# Wieviel Trasszement wird benötigt?



## heiti (14. Mai 2010)

Guten Morgen zusammen!

Da ich heute noch zu meinem Baustoffhändler fahren muss und eine Bestellung abgeben werde hätte ich mal eine Frage an die Teichbauexperten, die ihren Teich mit Trasszement vermörtelt haben.

Als absoluter Baulaie habe ich nämlich keine Ahnung, wieviel Trasszement ich benötige. 

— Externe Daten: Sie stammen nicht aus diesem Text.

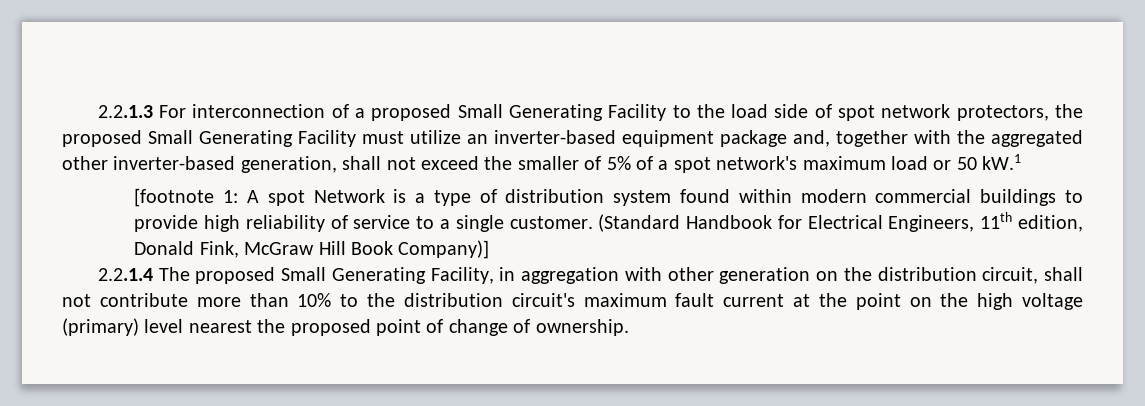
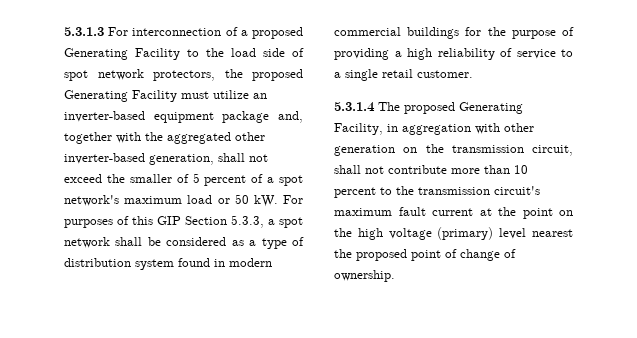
- 2.2.1.3 For interconnection of a proposed Small Generating Facility to the load side of spot network protectors, the proposed Small Generating Facility must utilize an inverter-based equipment package and, together with the aggregated other inverter-based generation, shall not exceed the smaller of 5% of a spot network's maximum load or 50 kW.1
- [footnote 1: A spot Network is a type of distribution system found within modern commercial buildings to provide high reliability of service to a single customer. (Standard Handbook for Electrical Engineers, 11th edition, Donald Fink, McGraw Hill Book Company)]
- 2.2.1.4 The proposed Small Generating Facility, in aggregation with other generation on the distribution circuit, shall not contribute more than 10% to the distribution circuit's maximum fault current at the point on the high voltage (primary) level nearest the proposed point of change of ownership.
+ 5.3.1.3 For interconnection of a proposed Generating Facility to the load side of spot network protectors, the proposed Generating Facility must utilize an inverter-based equipment package and, together with the aggregated other inverter-based generation, shall not exceed the smaller of 5 percent of a spot network's maximum load or 50 kW. For purposes of this GIP Section 5.3.3, a spot network shall be considered as a type of distribution system found in modern commercial buildings for the purpose of providing a high reliability of service to a single retail customer.
+ 5.3.1.4 The proposed Generating Facility, in aggregation with other generation on the transmission circuit, shall not contribute more than 10 percent to the transmission circuit's maximum fault current at the point on the high voltage (primary) level nearest the proposed point of change of ownership.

Es soll der ganze Teich vermörtelt werden und so sind es ca. 110 qm Vlies welches eingeschlämmt werden müsste. Wieviel Säcke benötige ich da wohl?


----------



## Digicat (14. Mai 2010)

*AW: Wieviel Trasszement wird benötigt?*

Servus Olaf

Leider hab ich keinen Tipp für dich wegen der Menge .... 

Aber .... Ab Beitrag #96 gehts los
vielleicht helfen Dir die Beiträge


----------



## heiti (14. Mai 2010)

*AW: Wieviel Trasszement wird benötigt?*

Hallo Helmut!

Der Fred vom Werner war ja für mich der ausschlaggende Punkt, dass ich den Teich auch so haben will. Habe ihn bestimmt schon 5 mal gelesen, aber habe nicht wirklich gefunden, wieviel Zement er benötigte.:?

Trotzdem Danke!


----------



## Digicat (14. Mai 2010)

*AW: Wieviel Trasszement wird benötigt?*

Wenn ich es richtig gelesen habe mischte er 1:5 ...

1 Teil Zement, 5 Teile Sand

Die Fläche hast ja ... x der Auftragsstärke, so aus dem Bauchraus 5mm
Jetzt hast ein Volumen ... ca. gerechnet in Kilogramm, das duch 5 ... und du hast die Menge überschlagsmäßig ....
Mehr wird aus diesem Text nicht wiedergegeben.